START Data excerpts

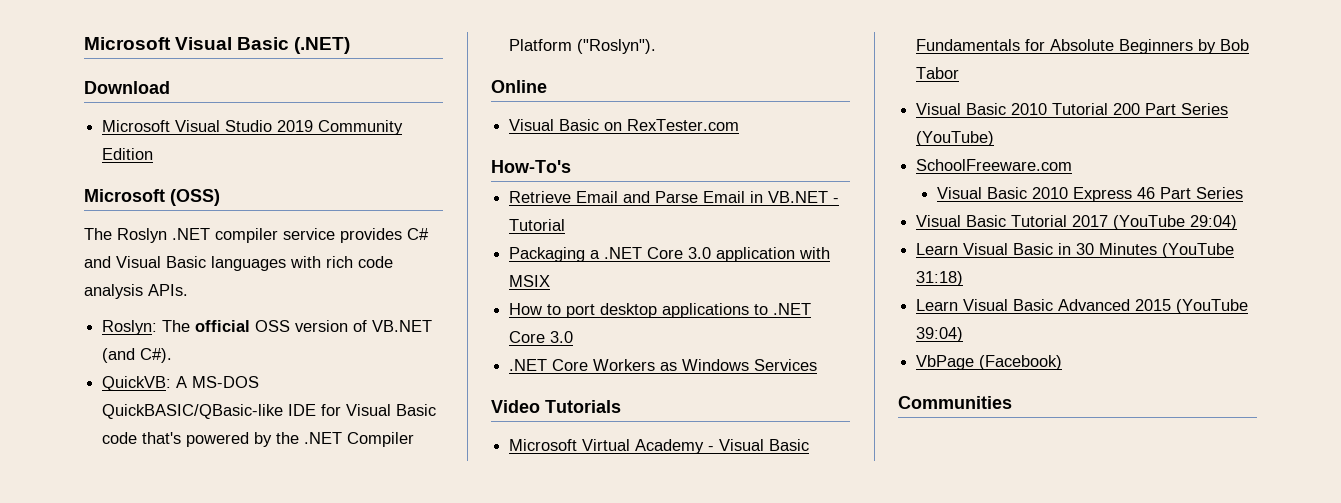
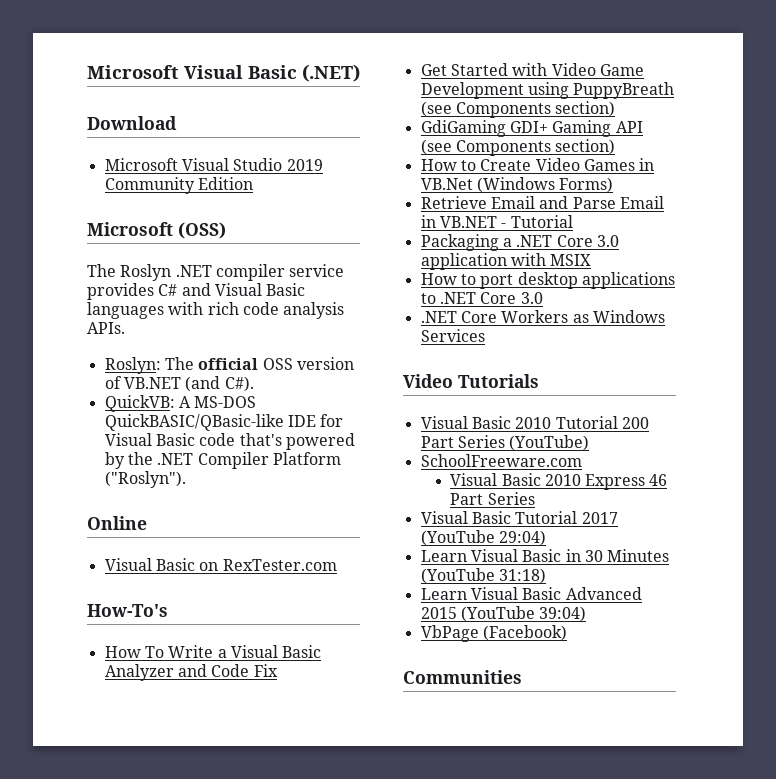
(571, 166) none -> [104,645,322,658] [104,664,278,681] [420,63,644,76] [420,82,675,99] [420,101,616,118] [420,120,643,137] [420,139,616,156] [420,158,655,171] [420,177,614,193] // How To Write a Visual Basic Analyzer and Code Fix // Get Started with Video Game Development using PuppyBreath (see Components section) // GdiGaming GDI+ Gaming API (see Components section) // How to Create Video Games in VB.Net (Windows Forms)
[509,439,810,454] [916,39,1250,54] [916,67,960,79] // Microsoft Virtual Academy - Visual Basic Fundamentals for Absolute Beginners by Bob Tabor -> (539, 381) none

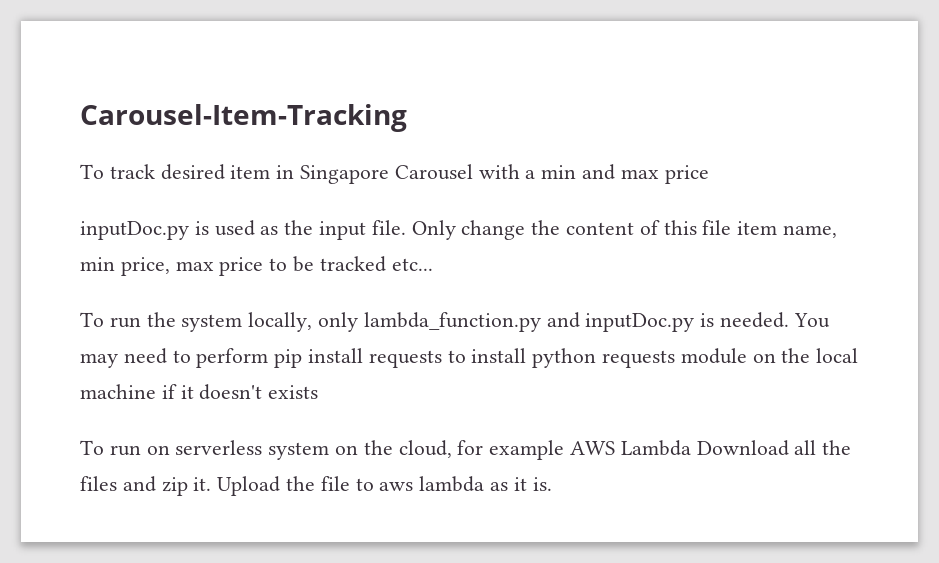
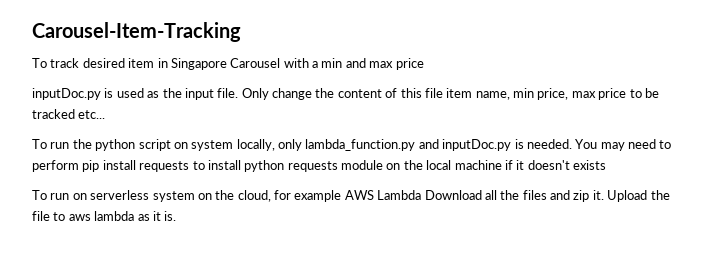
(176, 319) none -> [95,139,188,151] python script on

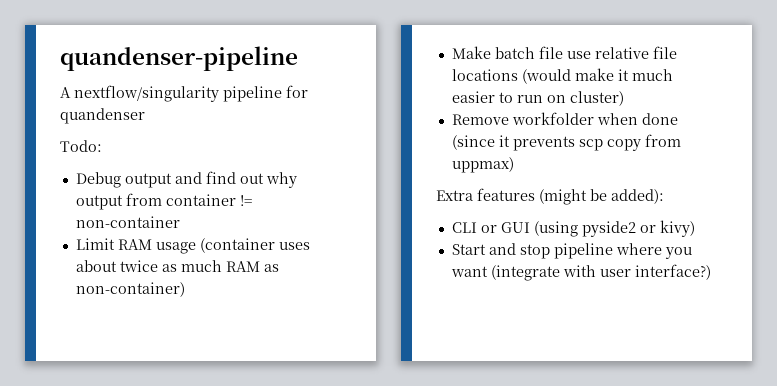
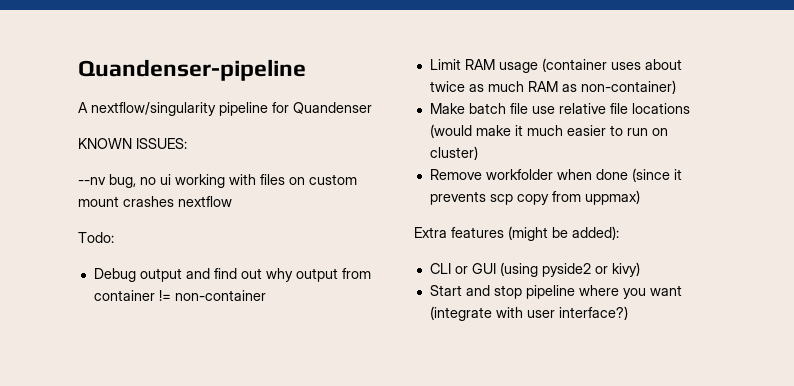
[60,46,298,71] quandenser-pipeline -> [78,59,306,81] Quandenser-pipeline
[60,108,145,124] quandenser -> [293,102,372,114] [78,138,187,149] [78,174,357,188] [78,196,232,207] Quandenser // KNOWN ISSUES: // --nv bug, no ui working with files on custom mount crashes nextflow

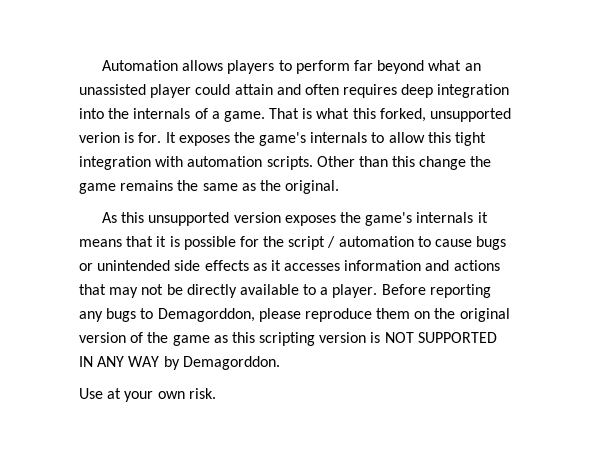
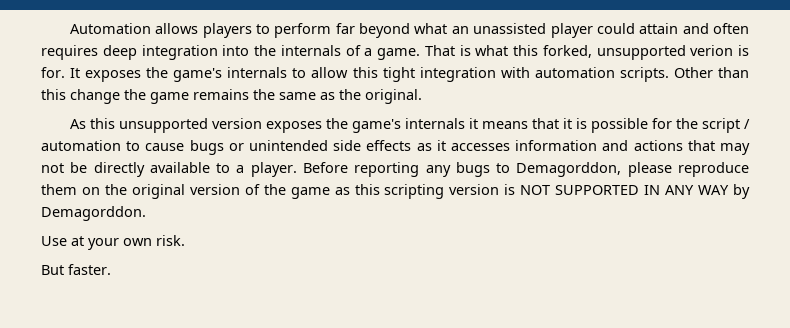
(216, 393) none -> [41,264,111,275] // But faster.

END Data excerpts

● **Work instruction**
Write out the records above exactly. Pictures do not belong in the copy.

● **Answer below**
(571, 166) none -> [104,645,322,658] [104,664,278,681] [420,63,644,76] [420,82,675,99] [420,101,616,118] [420,120,643,137] [420,139,616,156] [420,158,655,171] [420,177,614,193] // How To Write a Visual Basic Analyzer and Code Fix // Get Started with Video Game Development using PuppyBreath (see Components section) // GdiGaming GDI+ Gaming API (see Components section) // How to Create Video Games in VB.Net (Windows Forms)
[509,439,810,454] [916,39,1250,54] [916,67,960,79] // Microsoft Virtual Academy - Visual Basic Fundamentals for Absolute Beginners by Bob Tabor -> (539, 381) none

(176, 319) none -> [95,139,188,151] python script on

[60,46,298,71] quandenser-pipeline -> [78,59,306,81] Quandenser-pipeline
[60,108,145,124] quandenser -> [293,102,372,114] [78,138,187,149] [78,174,357,188] [78,196,232,207] Quandenser // KNOWN ISSUES: // --nv bug, no ui working with files on custom mount crashes nextflow

(216, 393) none -> [41,264,111,275] // But faster.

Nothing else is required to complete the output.